Mcl-1 is unique among Bcl-2 family members in its ability to induce senescence in p53⁻ cells. (A) Percentages of SA-β-gal⁺ HCT116 p53⁻ cells expressing a shRNA specific for Bcl-2 or an irrelevant control after 6 days culture with or without doxorubicin. Western blot verification of the knockdown of Bcl-2 expression. (B) Percentages of SA-β-gal⁺ HCT116 p53⁻ shControl cell line or HCT116 p53⁻ shMcl-1 cell line plus vector control, overexpressing exogenous Bcl-2, Bcl-xL, Mcl-1, Mcl-1 with a deleted C-terminal/transmembrane mitochondrial targeting domain (Mcl-1ΔC), and Mcl-1 with a mutated BH3 binding groove (BH3) grown for 6 days with or without doxorubicin.
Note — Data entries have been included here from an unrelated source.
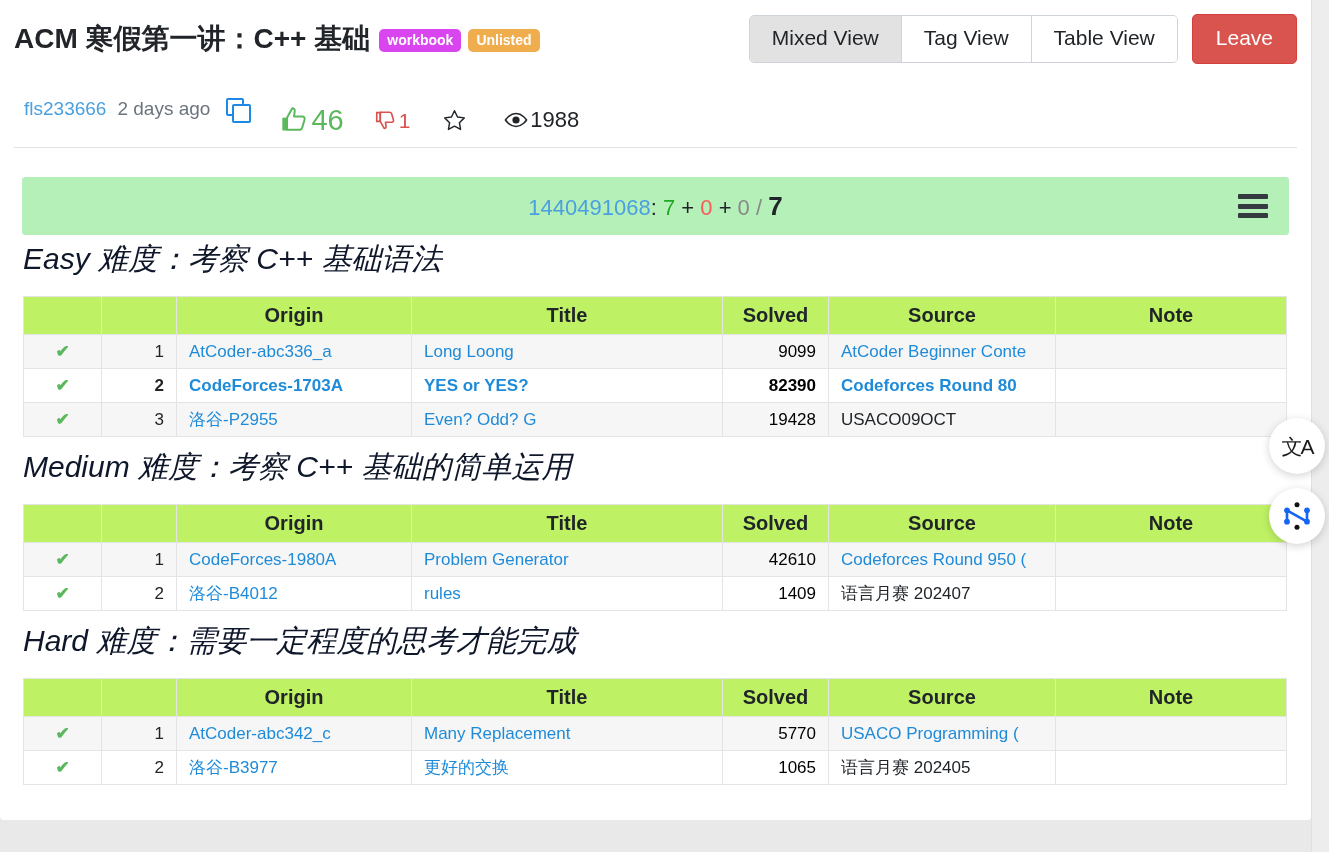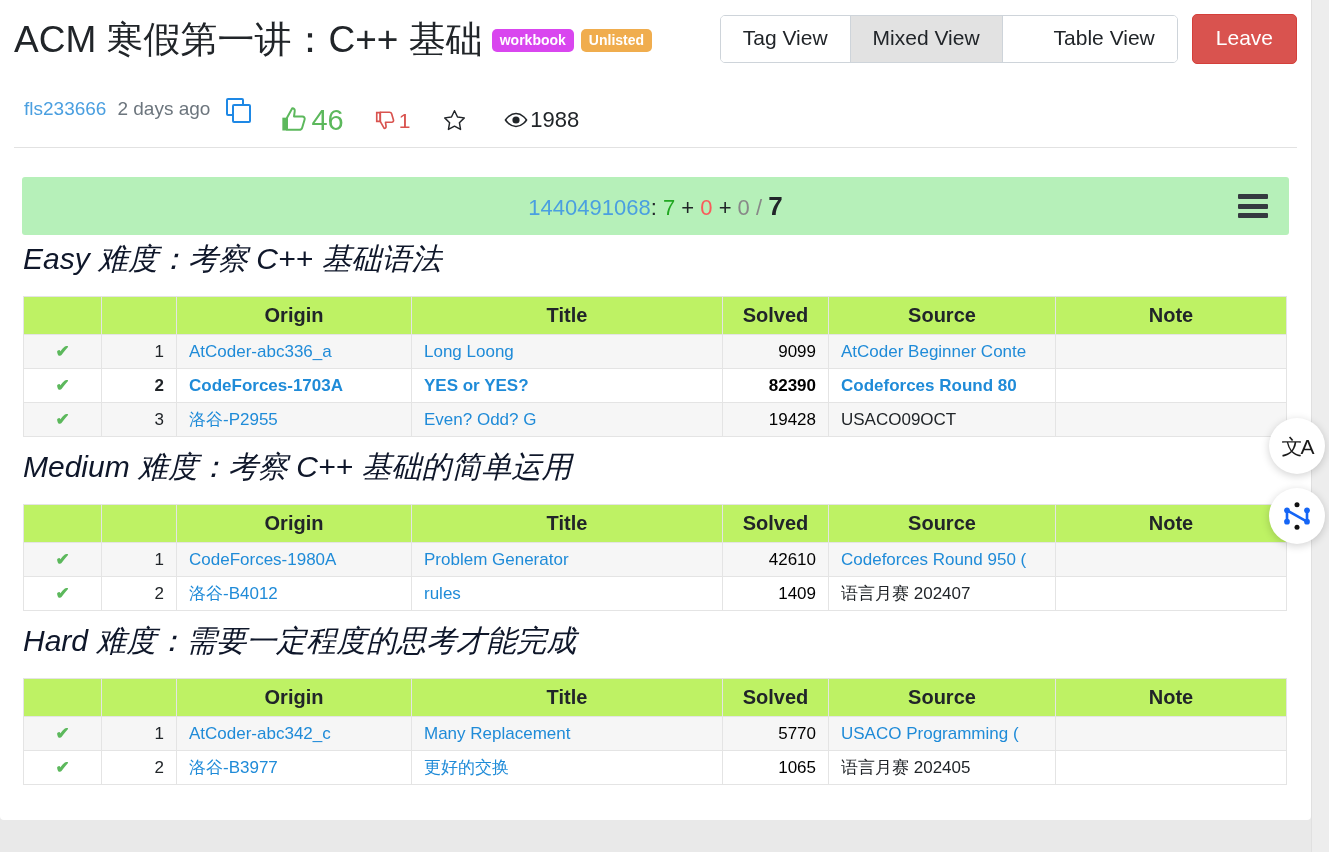--- a/index.html
+++ b/index.html
@@ -39,23 +39,23 @@
   
   .header {
     position: absolute;
     left: 14px; top: 8px;
     width: 1283px;
     height: 62px;
     display: flex;
     align-items: center;
   }
   .title {
-    font-size: 37px;
+    font-size: 28px;
     color: #212529;
-    font-weight: 400;
+    font-weight: 700;
     letter-spacing: 0px;
     white-space: nowrap;
     line-height: 1;
   }
   .badges {
     display: flex;
     align-items: center;
     gap: 7px;
     margin-left: 9px;
     margin-top: 3px;
@@ -91,21 +91,21 @@
     color: #212529;
     background: #fff;
     padding: 9px 22px 11px 22px;
     border: none;
     border-right: 1px solid #ced4da;
     cursor: pointer;
     font-family: "Liberation Sans", sans-serif;
     white-space: nowrap;
     line-height: 1.2;
   }
-  .view-btn:last-child { border-right: none; margin-left: 29px; }
+  .view-btn:last-child { border-right: none; }
   .view-btn.active { background: #e2e2e2; }
   .leave-btn {
     font-size: 21px;
     color: #fff;
     background: #d9534f;
     border: 1px solid #d43f3a;
     border-radius: 5px;
     padding: 10px 23px 12px 23px;
     cursor: pointer;
     font-family: "Liberation Sans", sans-serif;
@@ -321,22 +321,22 @@
   <div class="scrollbar-track"></div>
 
   <div class="header">
     <div class="title">ACM 寒假第一讲：C++ 基础</div>
     <div class="badges">
       <span class="badge badge-workbook">workbook</span>
       <span class="badge badge-unlisted">Unlisted</span>
     </div>
     <div class="header-right">
       <div class="btn-group">
+        <button class="view-btn active">Mixed View</button>
         <button class="view-btn">Tag View</button>
-        <button class="view-btn active">Mixed View</button>
         <button class="view-btn">Table View</button>
       </div>
       <button class="leave-btn">Leave</button>
     </div>
   </div>
 
   <div class="meta">
     <span class="meta-author">fls233666</span>
     <span class="meta-time">2 days ago</span>
     <span class="icon-copy"></span>

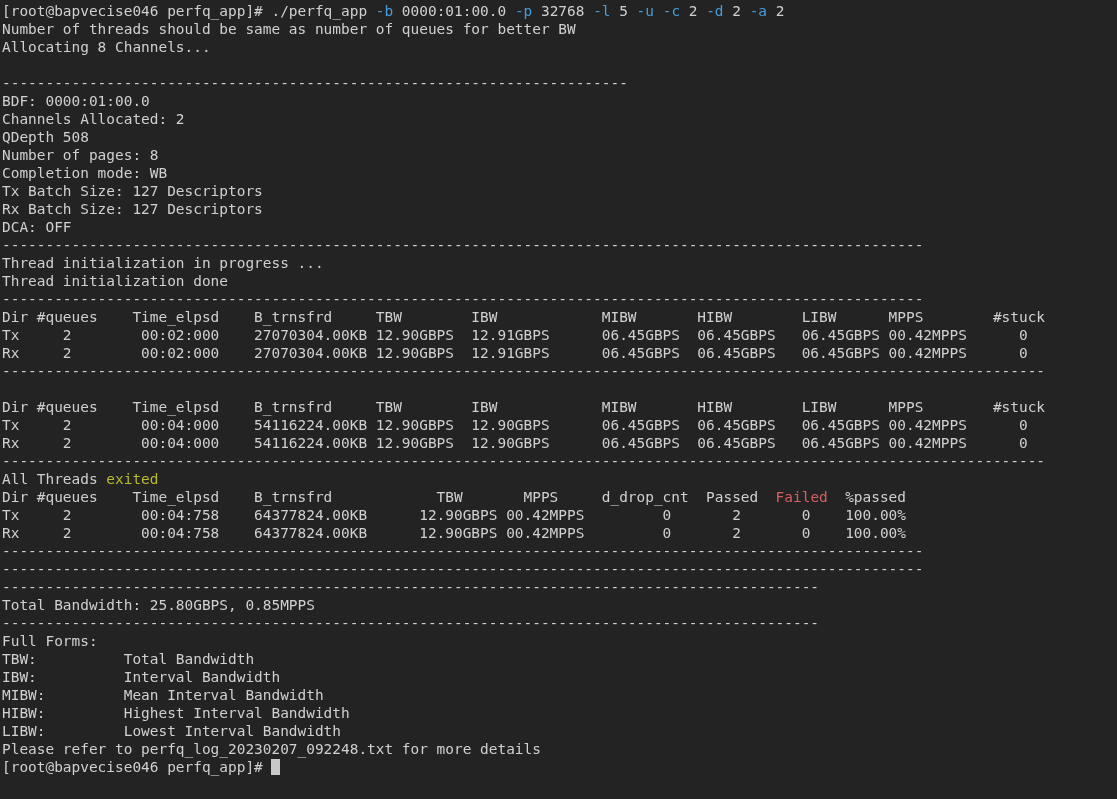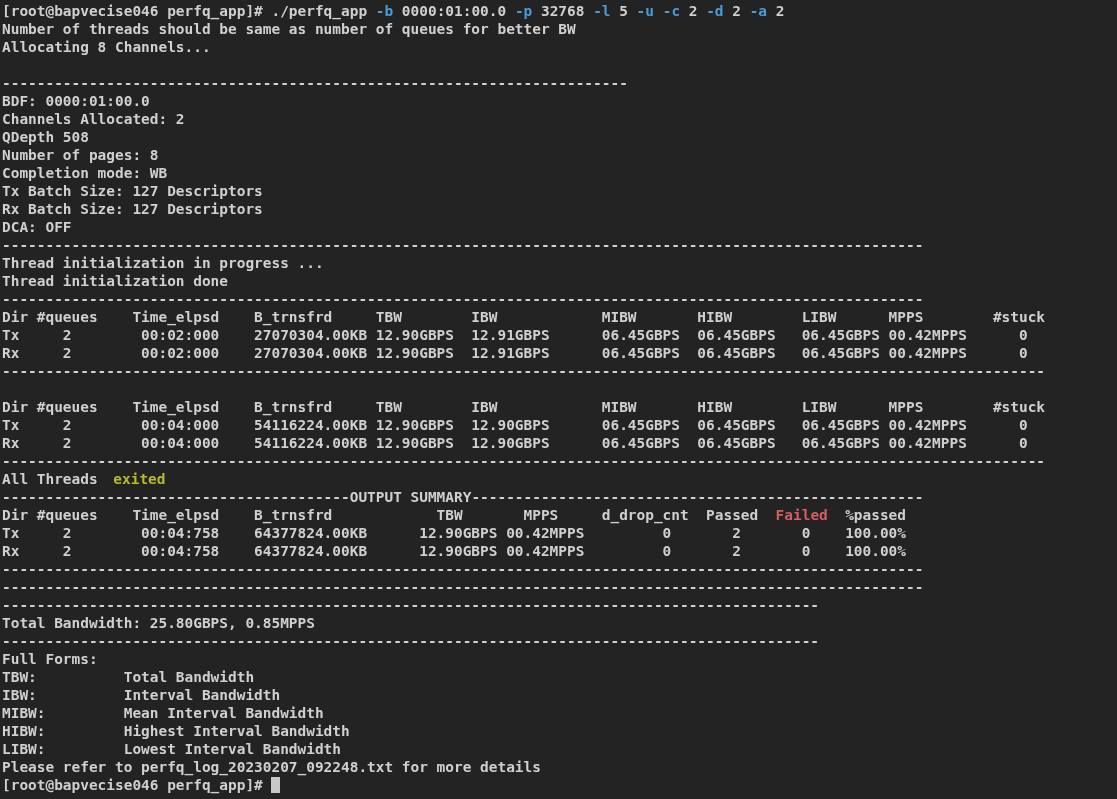--- a/index.html
+++ b/index.html
@@ -12,23 +12,23 @@
     width:1117px;height:799px;
     overflow:hidden;
     box-sizing:border-box;
     padding:2px 0 0 2px;
     background:var(--bg);
     color:var(--fg);
     font-family:"DejaVu Sans Mono","Liberation Mono",monospace;
     font-size:14.45px;
     line-height:18px;
   }
-  .line{height:18px;white-space:pre;font-weight:bold;}
+  .line{height:18px;white-space:pre;}
   .c-blue{color:var(--blue);}
-  .c-yellow{color:var(--yellow);margin-left:7px;}
+  .c-yellow{color:var(--yellow);}
   .c-red{color:var(--red);margin-top:45px;}
   .c-cursor{background-color:var(--cursor);color:var(--bg);}
 </style>
 </head>
 <body>
 
 <div class="terminal">
     <div class="line"><span>[root@bapvecise046 perfq_app]# </span><span>./perfq_app </span><span class="c-blue">-b</span><span> 0000:01:00.0 </span><span class="c-blue">-p</span><span> 32768 </span><span class="c-blue">-l</span><span> 5 </span><span class="c-blue">-u</span><span> </span><span class="c-blue">-c</span><span> 2 </span><span class="c-blue">-d</span><span> 2 </span><span class="c-blue">-a</span><span> 2</span></div>
     <div class="line"><span>Number of threads should be same as number of queues for better BW</span></div>
     <div class="line"><span>Allocating 8 Channels...</span></div>
@@ -49,21 +49,20 @@
     <div class="line"><span>Dir #queues    Time_elpsd    B_trnsfrd     TBW        IBW            MIBW       HIBW        LIBW      MPPS        #stuck</span></div>
     <div class="line"><span>Tx     2        00:02:000    27070304.00KB 12.90GBPS  12.91GBPS      06.45GBPS  06.45GBPS   06.45GBPS 00.42MPPS      0</span></div>
     <div class="line"><span>Rx     2        00:02:000    27070304.00KB 12.90GBPS  12.91GBPS      06.45GBPS  06.45GBPS   06.45GBPS 00.42MPPS      0</span></div>
     <div class="line"><span>------------------------------------------------------------------------------------------------------------------------</span></div>
     <div class="line"></div>
     <div class="line"><span>Dir #queues    Time_elpsd    B_trnsfrd     TBW        IBW            MIBW       HIBW        LIBW      MPPS        #stuck</span></div>
     <div class="line"><span>Tx     2        00:04:000    54116224.00KB 12.90GBPS  12.90GBPS      06.45GBPS  06.45GBPS   06.45GBPS 00.42MPPS      0</span></div>
     <div class="line"><span>Rx     2        00:04:000    54116224.00KB 12.90GBPS  12.90GBPS      06.45GBPS  06.45GBPS   06.45GBPS 00.42MPPS      0</span></div>
     <div class="line"><span>------------------------------------------------------------------------------------------------------------------------</span></div>
     <div class="line"><span>All Threads </span><span class="c-yellow">exited</span></div>
-    <div class="line"><span>----------------------------------------</span><span>OUTPUT SUMMARY</span><span>----------------------------------------------------</span></div>
     <div class="line"><span>Dir #queues    Time_elpsd    B_trnsfrd            TBW       MPPS     d_drop_cnt  Passed  </span><span class="c-red">Failed</span><span>  %passed</span></div>
     <div class="line"><span>Tx     2        00:04:758    64377824.00KB      12.90GBPS 00.42MPPS         0       2       0    100.00%</span></div>
     <div class="line"><span>Rx     2        00:04:758    64377824.00KB      12.90GBPS 00.42MPPS         0       2       0    100.00%</span></div>
     <div class="line"><span>----------------------------------------------------------------------------------------------------------</span></div>
     <div class="line"><span>----------------------------------------------------------------------------------------------------------</span></div>
     <div class="line"><span>----------------------------------------------------------------------------------------------</span></div>
     <div class="line"><span>Total Bandwidth: 25.80GBPS, 0.85MPPS</span></div>
     <div class="line"><span>----------------------------------------------------------------------------------------------</span></div>
     <div class="line"><span>Full Forms:</span></div>
     <div class="line"><span>TBW:          Total Bandwidth</span></div>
Values represent the mean ± SD of at least three independent experiments. Western blot verification of exogenous gene expression in each cell line. (C) Percentages of SA-β-gal⁺ HCT116 p53⁺ cells with control vector or overexpressing exogenous Bcl-2, Bcl-xL, Mcl-1, Mcl-1ΔC, or BH3 mutant Mcl-1 grown in media for 6 days with or without doxorubicin. No significant differences were observed between normal Mcl-1 overexpression and the two mutant versions of the Mcl-1 molecule. Values represent the mean ± SD of at least three independent experiments. Western blot verification of protein overexpression in each cell line. (D) Percentages of SA-β-gal⁺ HCT116 cells after 6 days of growth in media alone or with ABT-737 or AT-101 and with or without doxorubicin. Values represent the mean ± SD of at least three independent experiments. (E) Western blot analysis of Mcl-1 expression after treatment with ABT-737 for the indicated time points.